Has quality within move genres changed since 1930 ?






The Internet Movie Database provides an opportunity to review how the internet generation views movies throughout the last century. We can explore the trends in genres, popularity (votes) and acclaim (ratings).

This project will explore 3 genres
  1. Comedy
  2. Drama
  3. Romance





Let start by producing queries and graphs that help us to understand the data set
  1. Questions of the Total Data:
    • What does the overall data look like ?
    • What do the individual movies look like ?
    • What is the integrity of our data ?





Read data into movies.df and rename column “length” to “minutes” since length is an R function

# i keep getting network errors
#      Error in function (type, msg, asError = TRUE) : error:1407742E:SSL routines:SSL23_GET_SERVER_HELLO:tlsv1 alert protocol version
# library(httr)
# library(RCurl)
# url<-"https://raw.githubusercontent.com/TheReallyBigApple/CunyAssignments/main/R/movies.csv"
# x<-getURL(url)
# movies.df  <- read.csv(text=x, header=T)

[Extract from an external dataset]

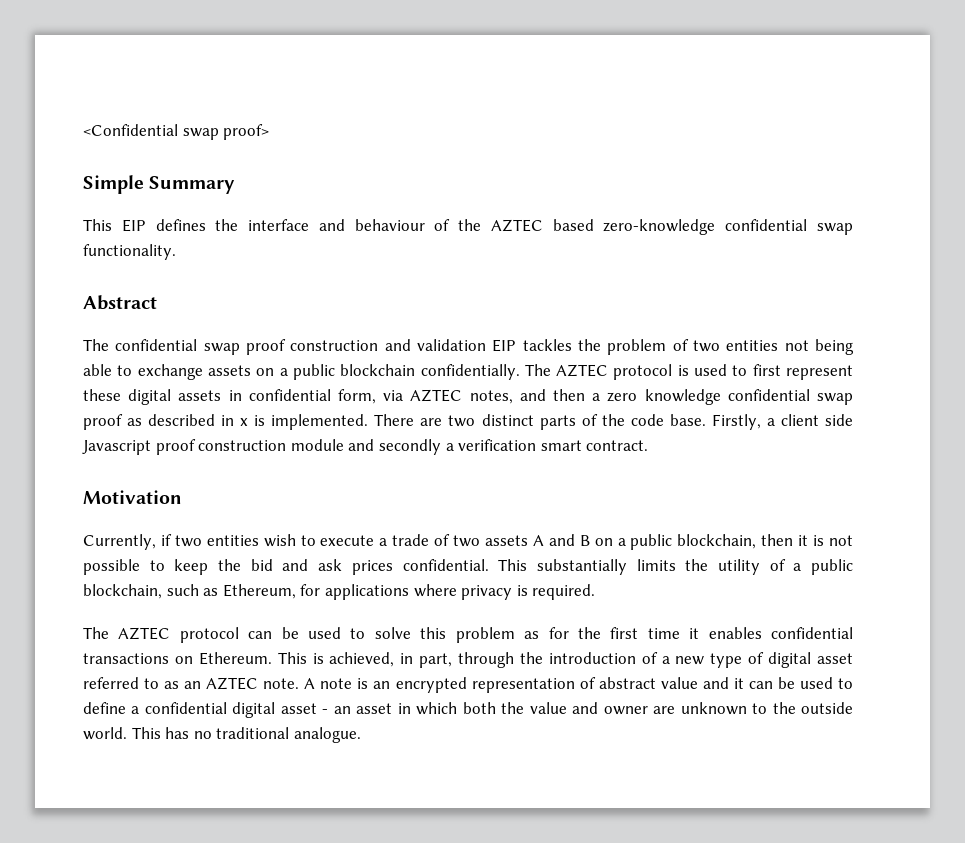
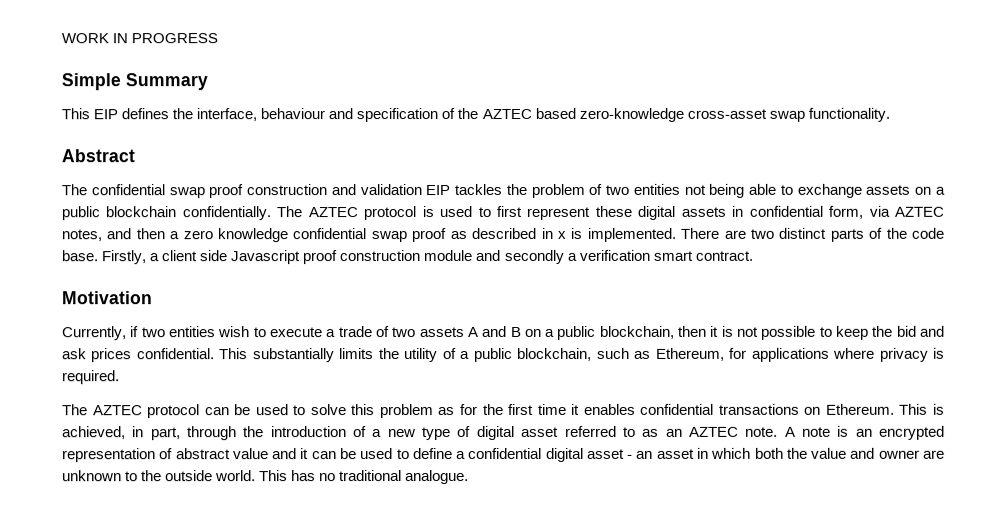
[83,124,270,140] <Confidential swap proof> -> [61,33,219,44] WORK IN PROGRESS
[248,219,425,231] interface and behaviour -> [196,108,439,123] interface, behaviour and specification
[725,219,808,231] confidential -> [686,108,767,119] cross-asset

movies.df  <- read.csv("C:\\Users\\arono\\CUNY\\R\\movies.csv")

# the "length" column will be confusing so rename it to "minutes"
names(movies.df)[names(movies.df) == 'length'] <- 'minutes'



Create summaries by year by taking the average votes, rating, minutes

# Create a table of yearly trends. Take the average of votes, rating and length
yearly_trends.df <- aggregate(list(movies.df$votes, movies.df$rating,movies.df$minutes),         
          by = list(movies.df$year),              # group by
          FUN = mean
           )                           

colnames(yearly_trends.df)<-c('y_year','y_votes','y_rating','y_minutes' )

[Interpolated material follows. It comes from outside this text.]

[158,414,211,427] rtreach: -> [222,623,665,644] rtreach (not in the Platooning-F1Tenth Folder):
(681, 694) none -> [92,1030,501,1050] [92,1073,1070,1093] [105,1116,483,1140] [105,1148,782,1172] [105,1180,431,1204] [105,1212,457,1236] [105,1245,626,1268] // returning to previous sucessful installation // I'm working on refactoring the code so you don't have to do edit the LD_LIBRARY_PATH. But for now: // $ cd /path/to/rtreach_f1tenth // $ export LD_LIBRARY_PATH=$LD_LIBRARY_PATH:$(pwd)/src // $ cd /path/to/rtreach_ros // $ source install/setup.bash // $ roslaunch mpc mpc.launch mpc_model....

Now show a plot of the average rating by year

par(bg="lightgray")

yt_plot=cbind(yearly_trends.df$y_year,yearly_trends.df$y_rating)
plot(yt_plot, type="n", ann=FALSE)
usr <- par("usr")
rect(usr[1], usr[3], usr[2], usr[4], col="cornsilk", border="black")
lines(yt_plot, col="blue")
title(main= "Ratings By Year", font.main=8, col.main="red", xlab="Year", ylab="Avg Rating", col.lab="red",cex.lab=1.25)



Now show a plot of the average rating by votes

par(bg="lightgray")

yt_plot=cbind(yearly_trends.df$y_year,yearly_trends.df$y_votes)
plot(yt_plot, type="n", ann=FALSE)

usr <- par("usr")
rect(usr[1], usr[3], usr[2], usr[4], col="cornsilk", border="black")
lines(yt_plot, col="blue")
title(main= "Votes By Year", font.main=8, col.main="red", xlab="Year", ylab="Avg Votes", col.lab="red",cex.lab=1.25)



Lets take a closer look at our data. Lets look at comedies prior to the year 1900

old_comedies <- subset(movies.df, year < 1900 &  Comedy==1,   select=c(year, title, rating,votes, minutes))
knitr::kable(old_comedies, caption='Old Comedies')
Old Comedies
year title rating votes minutes
3392 1899 Astor Tramp, The 3.6 13 2
5849 1897 Biter Bit, The 4.7 25 1
10720 1898 Come Along Do! 4.6 27 1
33604 1898 Miller and the Sweep, The 5.5 28 1
45689 1897 Seminary Girls 5.7 97 1
54344 1896 Une nuit terrible 3.9 6 1




Data Integrity



After reviewing the data, I get the sense there some noise in the data.
The year 2005 looks incomplete.

votes_per_year <- subset(yearly_trends.df, y_year > 2000 ,   select=c(y_year, y_votes))
knitr::kable(votes_per_year, caption='Recent Votes Per Year')
Recent Votes Per Year
y_year y_votes
109 2001 1067.1202
110 2002 1047.3270
111 2003 841.5811
112 2004 792.1450
113 2005 399.1003



And the early movies look like they are shorts.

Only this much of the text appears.